Tutto questo all’interno della rassegna teatrale per studenti, ragazzi, giovani e famiglie ideata dalla Fondazione Teatro San Domenico, che ha in serbo tante novità per la stagione 2016/2017. “Nell’intento di arricchire e qualificare sempre più l’offerta culturale ci siamo rivolti al pubblico delle scuole di ogni ordine e grado e, per la prima volta, con uno sguardo internazionale”. Infatti saranno presenti due compagnie teatrali della Repubblica Ceca, senza contare le numerose provenienti da tutta Italia, da Brescia a Bologna, da Reggio Emilia a Lecce.

Per “Intrecci di sogni”, rassegna dedicata alle famiglie, verranno proposte fiabe classiche per l’infanzia con i testi di Andersen e dei fratelli Grimm, uno spettacolo di bolle di sapone, uno di arte circense e molto altro.

Anche per gli studenti il programma sarà ricco e offrirà spunti di riflessione da portare in classe, con la collaborazione di maestri e professori. Equilibrismo, danza, storie in rima e classici rivisitati, ma anche, per i più grandicelli, una grande possibilità di conoscenza della Shoah, con due spettacoli: “Shoah.
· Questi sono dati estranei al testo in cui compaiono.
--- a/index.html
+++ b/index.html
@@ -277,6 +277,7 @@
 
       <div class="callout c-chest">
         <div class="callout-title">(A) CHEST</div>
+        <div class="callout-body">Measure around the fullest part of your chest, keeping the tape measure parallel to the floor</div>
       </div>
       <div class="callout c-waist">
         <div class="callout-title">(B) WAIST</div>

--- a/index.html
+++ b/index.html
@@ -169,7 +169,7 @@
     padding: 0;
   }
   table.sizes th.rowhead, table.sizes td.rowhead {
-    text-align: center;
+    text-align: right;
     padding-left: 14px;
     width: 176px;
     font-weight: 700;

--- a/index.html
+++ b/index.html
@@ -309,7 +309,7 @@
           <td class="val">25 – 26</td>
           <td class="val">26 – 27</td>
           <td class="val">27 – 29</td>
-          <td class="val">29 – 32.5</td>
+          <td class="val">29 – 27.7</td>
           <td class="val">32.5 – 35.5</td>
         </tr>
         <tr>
Frammenti di una ballata”, per i ragazzi dai 10 ai 16 anni e “Come sorelle”, per quelli dagli 8 ai 10 anni.

“Siamo convinti che il teatro sia un gioco che diverta ed educhi nello stesso tempo, e per questo motivo porta con sé modalità di apprendimento che stimolano le capacità creative dei ragazzi e dei giovani. Crediamo molto in questo progetto che avvicina il teatro alle realtà giovanili”, ha detto Franco Ungaro, consulente artistico della Fondazione.

I corsi e i laboratori teatrali della prossima stagione saranno rafforzati, grazie alla collaborazione sempre più stretta con il regista Pietro Arrigoni, che coinvolgerà i propri allievi in letture di testi in luoghi diversi dal  teatro per avvicinarsi ancora di più ai cremaschi, e con il Franco Agostino Teatro Festival, realtà ormai riconosciuta a livello internazionale.
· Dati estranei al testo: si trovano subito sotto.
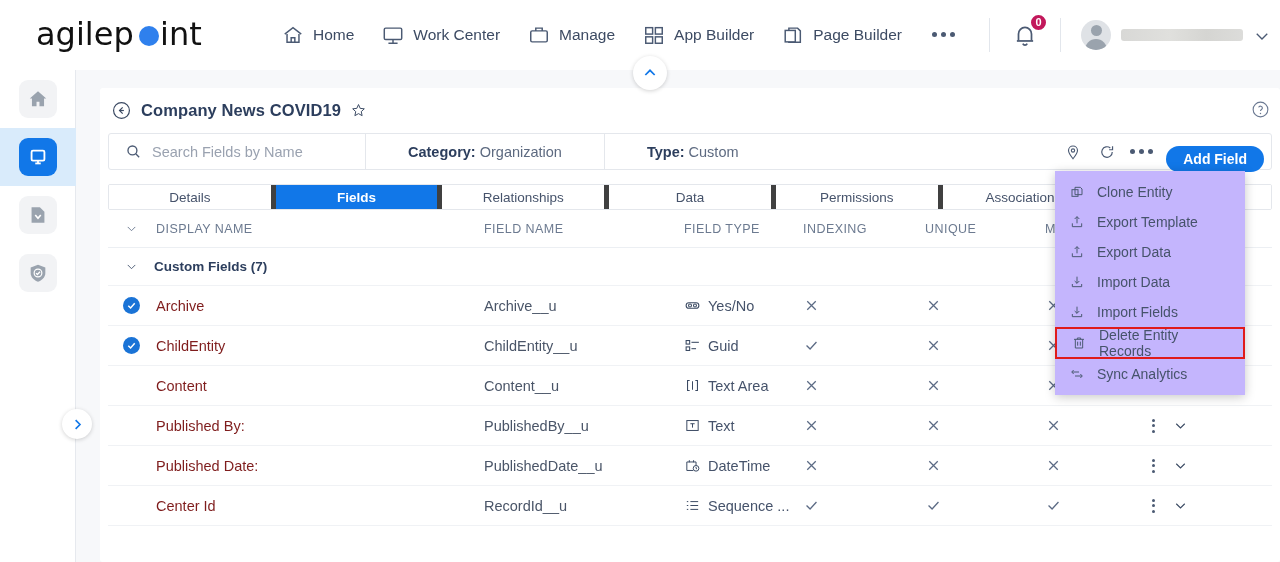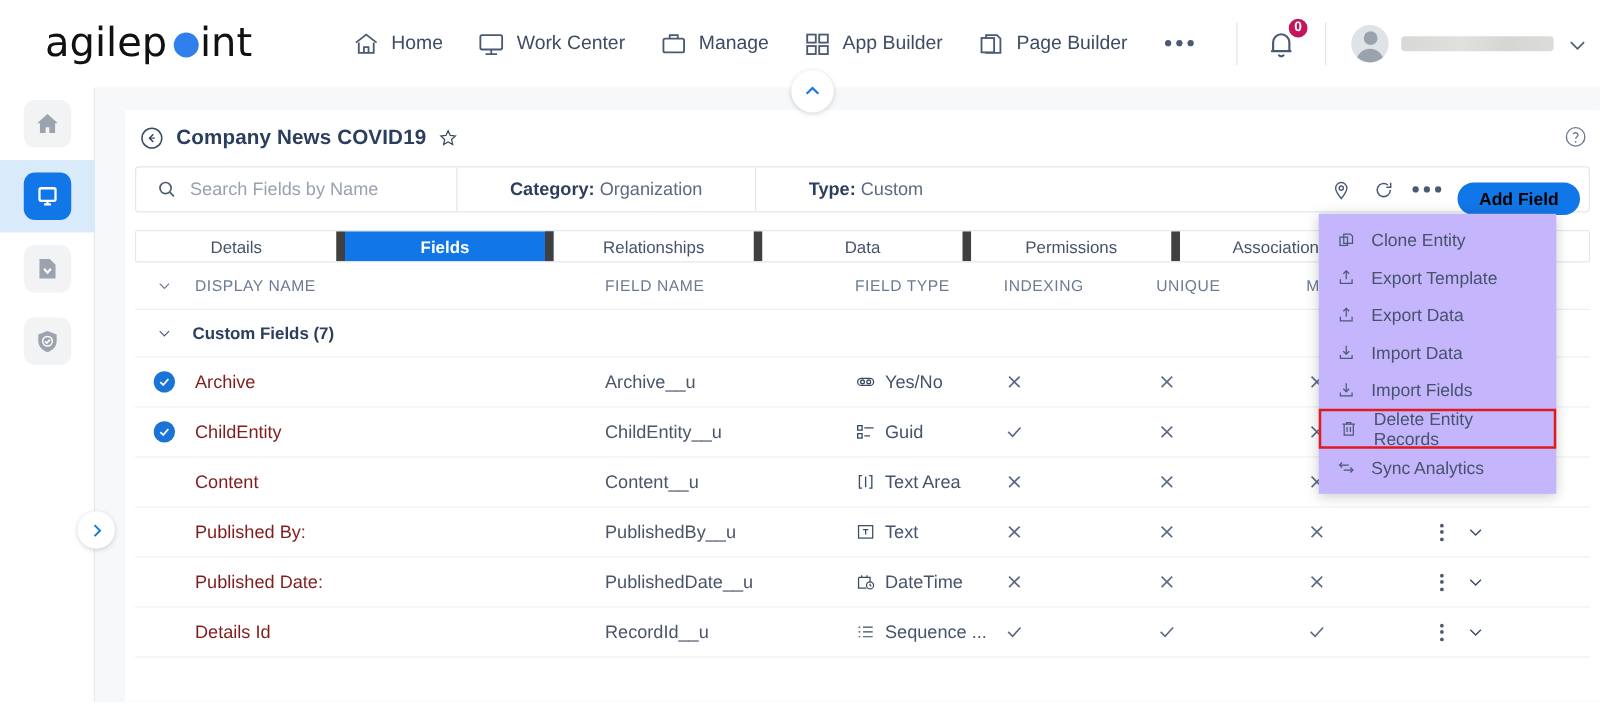--- a/index.html
+++ b/index.html
@@ -120,7 +120,7 @@
   .bar-actions{margin-left:auto;display:flex;align-items:center;gap:0px;padding-right:7px;}
   .icon-btn{width:34px;height:34px;display:flex;align-items:center;justify-content:center;cursor:pointer;}
   .addfield{
-    height:26px;padding:0 17px;border-radius:13px;background:#1177e8;color:#000000;
+    height:26px;padding:0 17px;border-radius:13px;background:#1177e8;color:#ffffff;
     font-size:14px;font-weight:bold;border:none;cursor:pointer;display:flex;align-items:center;
     font-family:"Liberation Sans", sans-serif; margin-left:8px; white-space:nowrap;margin-top:14px;
   }

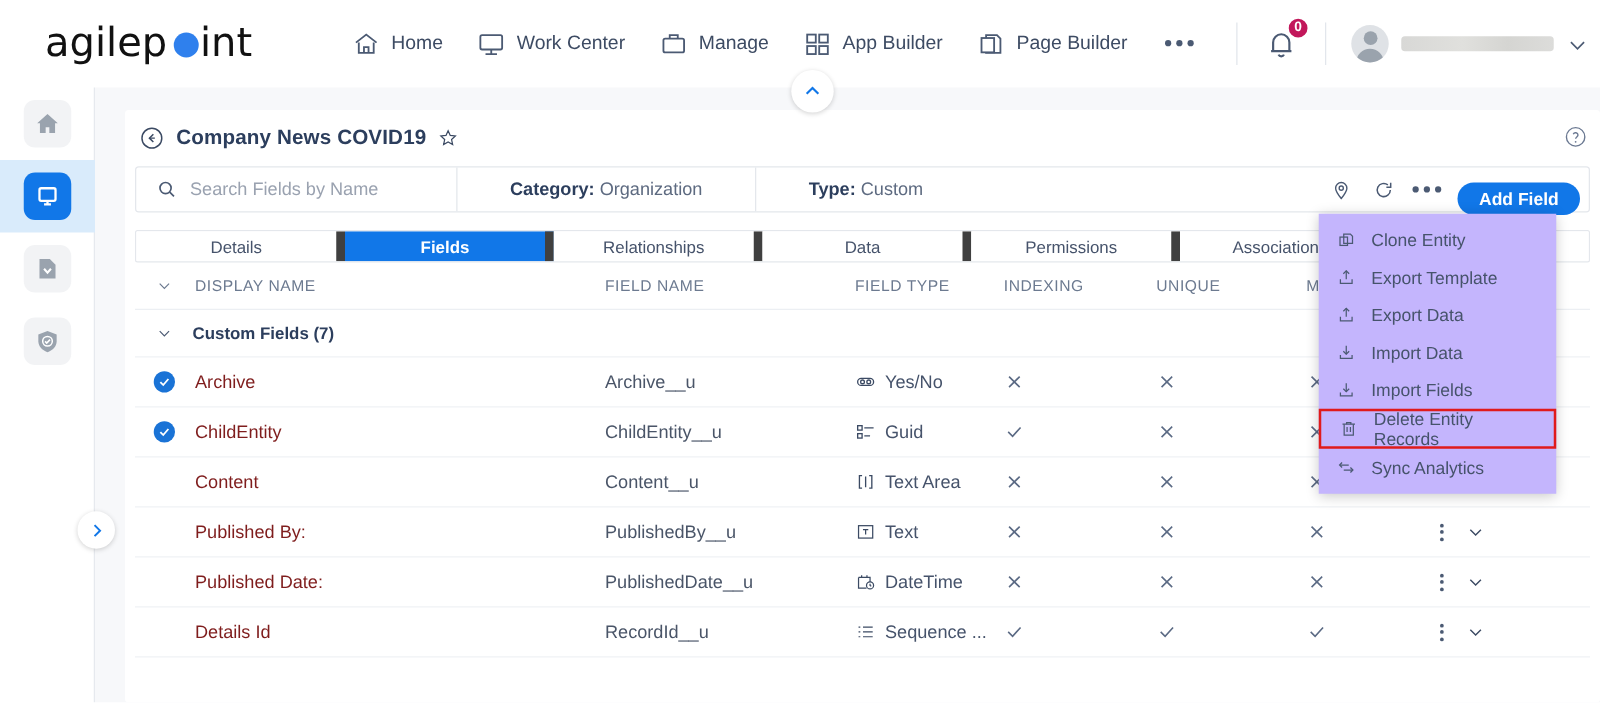--- a/index.html
+++ b/index.html
@@ -131,7 +131,7 @@
   }
   .tab{
     flex:1;display:flex;align-items:center;justify-content:center;
-    font-size:13.5px;color:#4a5costume;color:#46536b;border-right:7px solid #404040;cursor:pointer;
+    font-size:13.5px;color:#4a5costume;color:#46536b;border-right:5px solid #404040;cursor:pointer;
     background:#fff; white-space:nowrap;
   }
   .tab:last-child{border-right:none;}

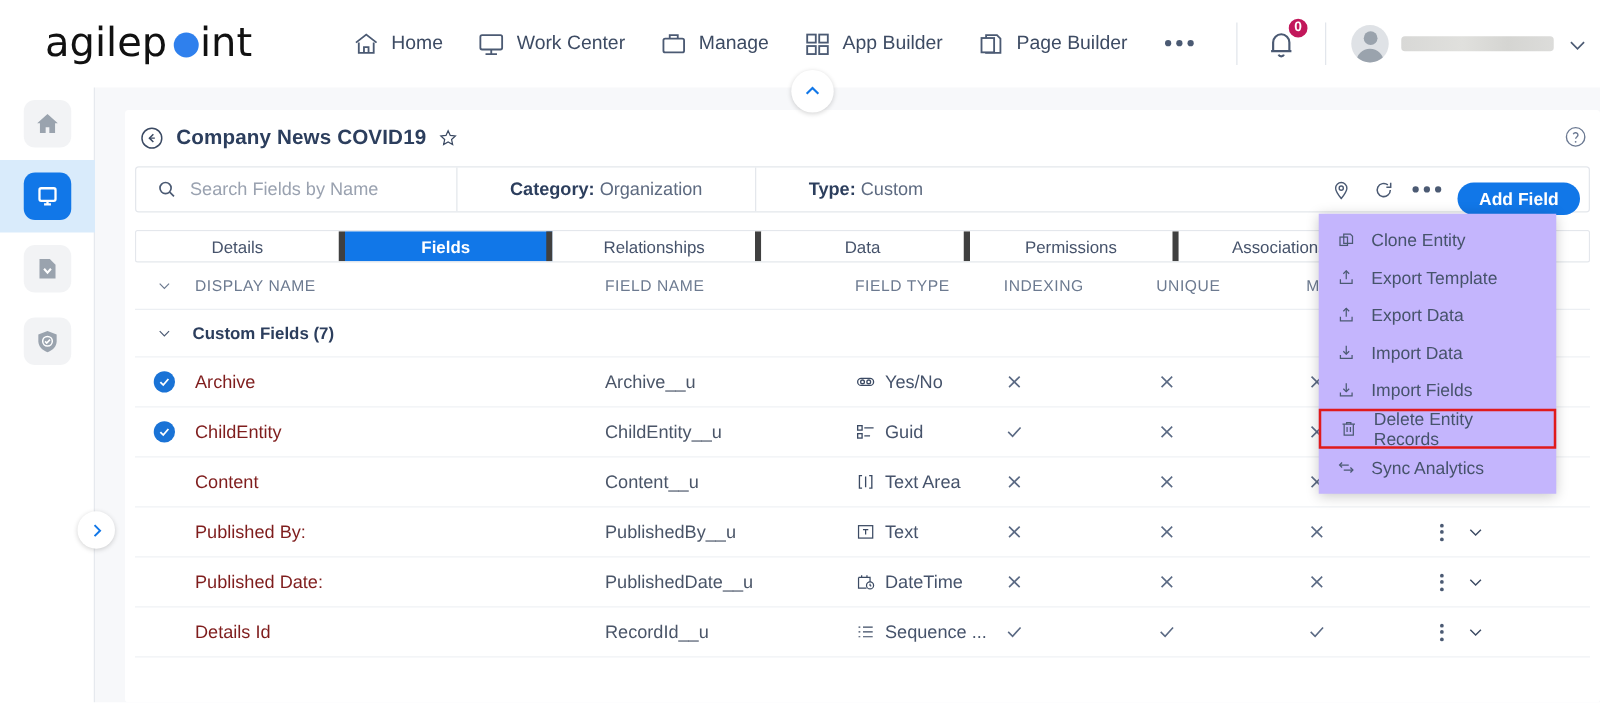--- a/index.html
+++ b/index.html
@@ -656,7 +656,7 @@
 
         <div class="trow">
           <div class="c-sel"></div>
-          <div class="c-name"><span class="fieldlink">Details Id</span></div>
+          <div class="c-name"><span class="fieldlink">Center Id</span></div>
           <div class="c-fname"><span class="fieldname">RecordId__u</span></div>
           <div class="c-ftype">
             <span>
“Le scuole che vorranno partecipare potranno contare sulla costante collaborazione con Francesca Gnocchi, che quest’anno si occuperà di tenere i contatti, proprio per permettere agli insegnanti di avere un filo diretto con il teatro – ha spiegato il presidente della fondazione Giuseppe Strada – L’obiettivo che ci siamo dati come Cda è e resta quello di un teatro per e con i giovani”.